Conclusion: Urea nitrogen, Killip class II-IV, LVEF, and NT-ProBNP are independent factors for in-hospital MACE after PCI in STEMI patients, and nomogram models constructed based on the above factors have high predictive efficacy and feasibility.

1 Introduction

In recent years, the incidence of acute ST-segment elevation myocardial infarction (STEMI) has been increasing, and it has become one of the most common and fatal cardiac emergencies in clinical practice (1). Percutaneous coronary intervention (PCI) is currently one of the most effective treatments for STEMI (2).

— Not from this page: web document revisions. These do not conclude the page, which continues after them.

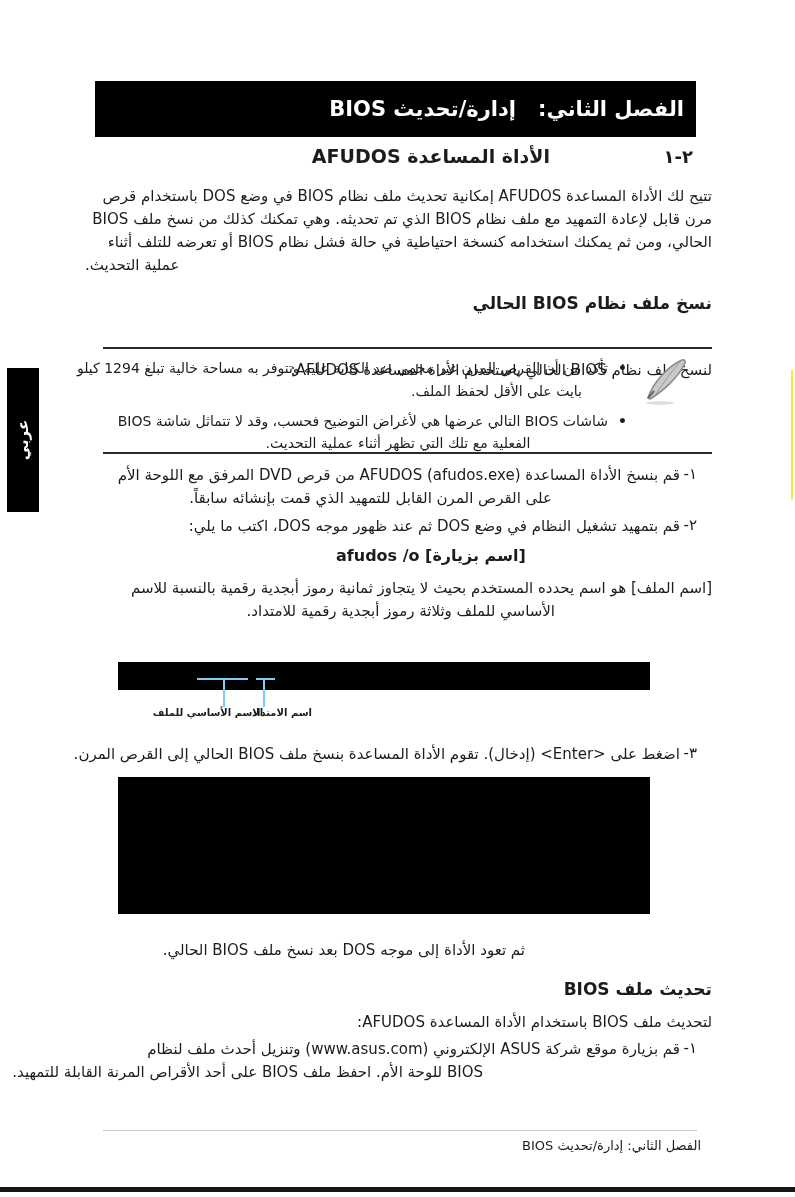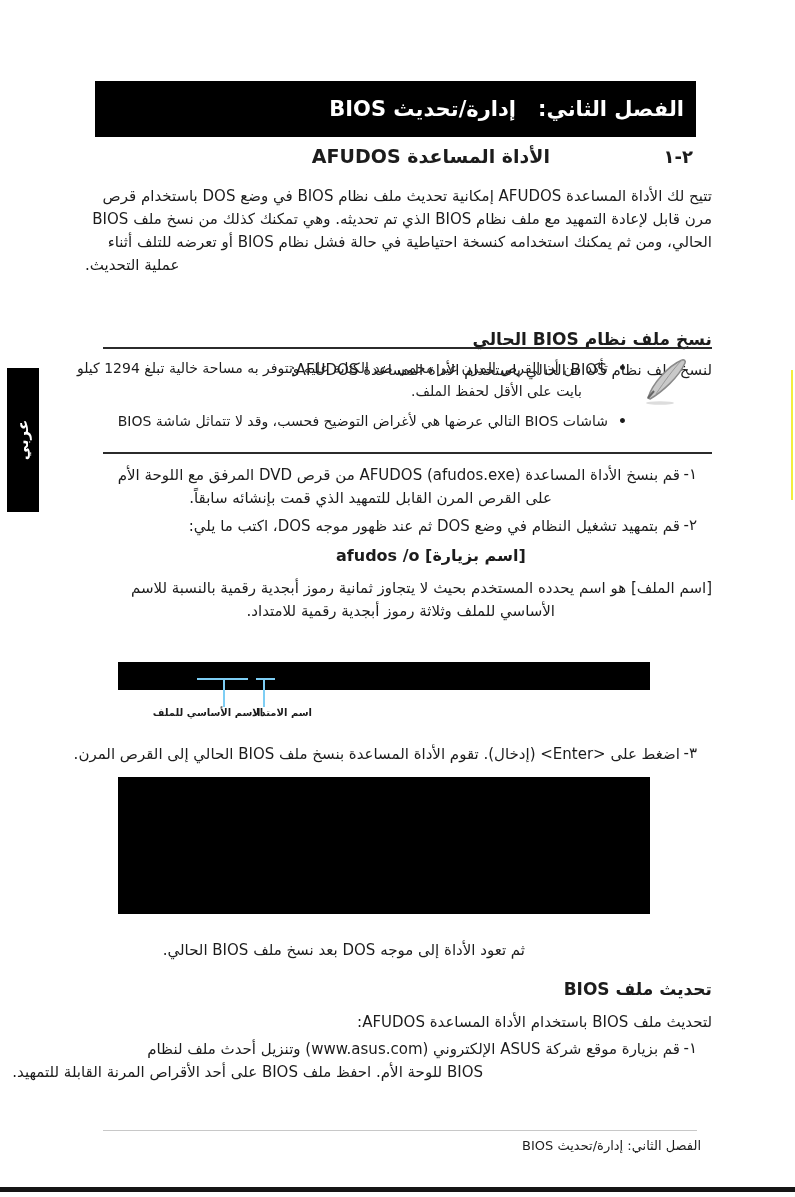--- a/index.html
+++ b/index.html
@@ -54,7 +54,7 @@
   <div class="ln" style="right:83px;top:209px;">مرن قابل لإعادة التمهيد مع ملف نظام BIOS الذي تم تحديثه. وهي تمكنك كذلك من نسخ ملف BIOS</div>
   <div class="ln" style="left:85px;top:255px;">عملية التحديث.</div>
 
-  <div class="h2" style="right:83px;top:293px;margin-top:36px;">نسخ ملف نظام BIOS الحالي</div>
+  <div class="h2" style="right:83px;top:293px;">نسخ ملف نظام BIOS الحالي</div>
   <div class="ln" style="right:83px;top:323px;margin-top:37px;">لنسخ ملف نظام BIOS الحالي باستخدام الأداة المساعدة AFUDOS:</div>
 
   <div class="rule" style="top:347px;"></div>

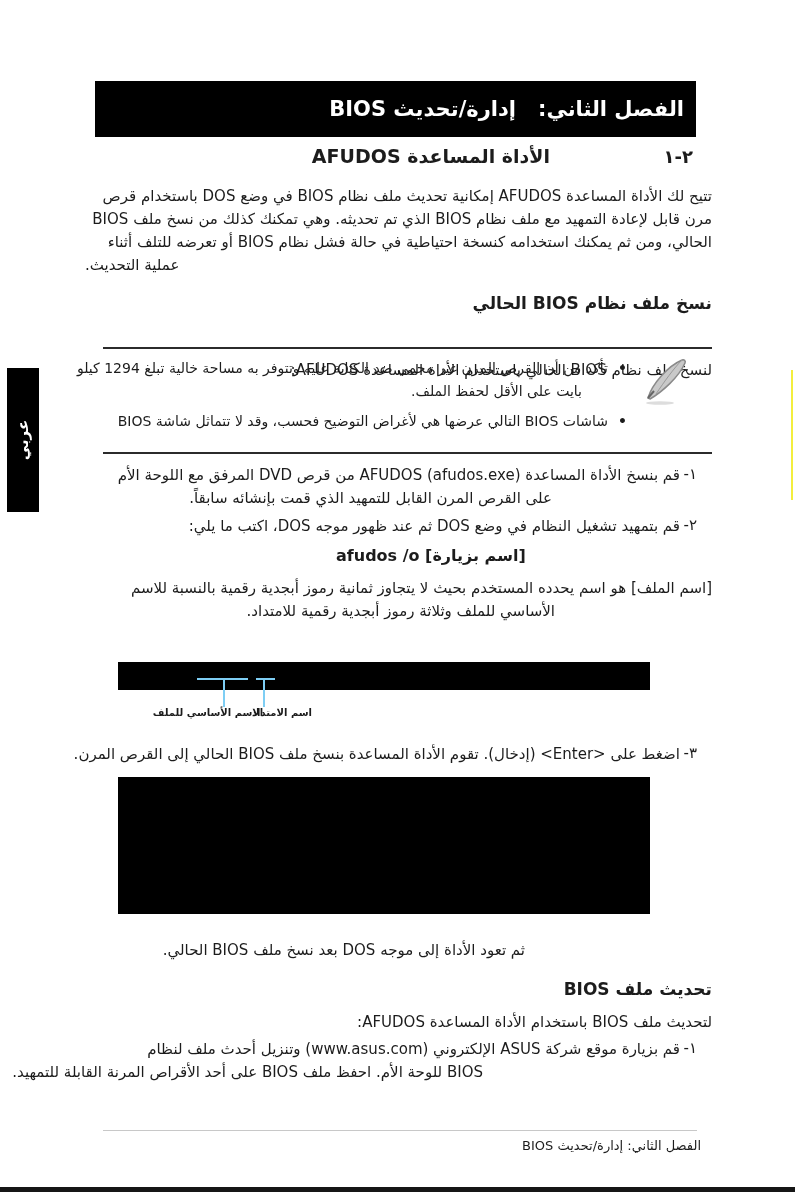--- a/index.html
+++ b/index.html
@@ -69,6 +69,7 @@
   <div class="ln n14 ctr" style="left:340px;top:381px;width:313px;">بايت على الأقل لحفظ الملف.</div>
   <div class="ln n14 bold" style="right:168px;top:411px;">•</div>
   <div class="ln n14" style="right:187px;top:411px;">شاشات BIOS التالي عرضها هي لأغراض التوضيح فحسب، وقد لا تتماثل شاشة BIOS</div>
+  <div class="ln n14 ctr" style="left:240px;top:433px;width:316px;">الفعلية مع تلك التي تظهر أثناء عملية التحديث.</div>
   <div class="rule" style="top:452px;"></div>
 
   <div class="num" style="top:465px;">١-</div>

Although PCI can timely open the infarcted vessel and achieve reperfusion, reperfusion itself aggravates myocardial injury and increases the incidence of major adverse cardiovascular events (MACEs), so it is particularly important to identify high-risk patients with STEMI who have a poor prognosis early in admission (3). Timely risk assessment of STEMI patients has a positive effect on improving patient outcomes. Establishing a convenient and effective prediction model is helpful to assess the risk of in-hospital MACE after emergency PCI in STEMI patients and has a positive effect on the early identification of patients at high risk of in-hospital MACE and timely intervention.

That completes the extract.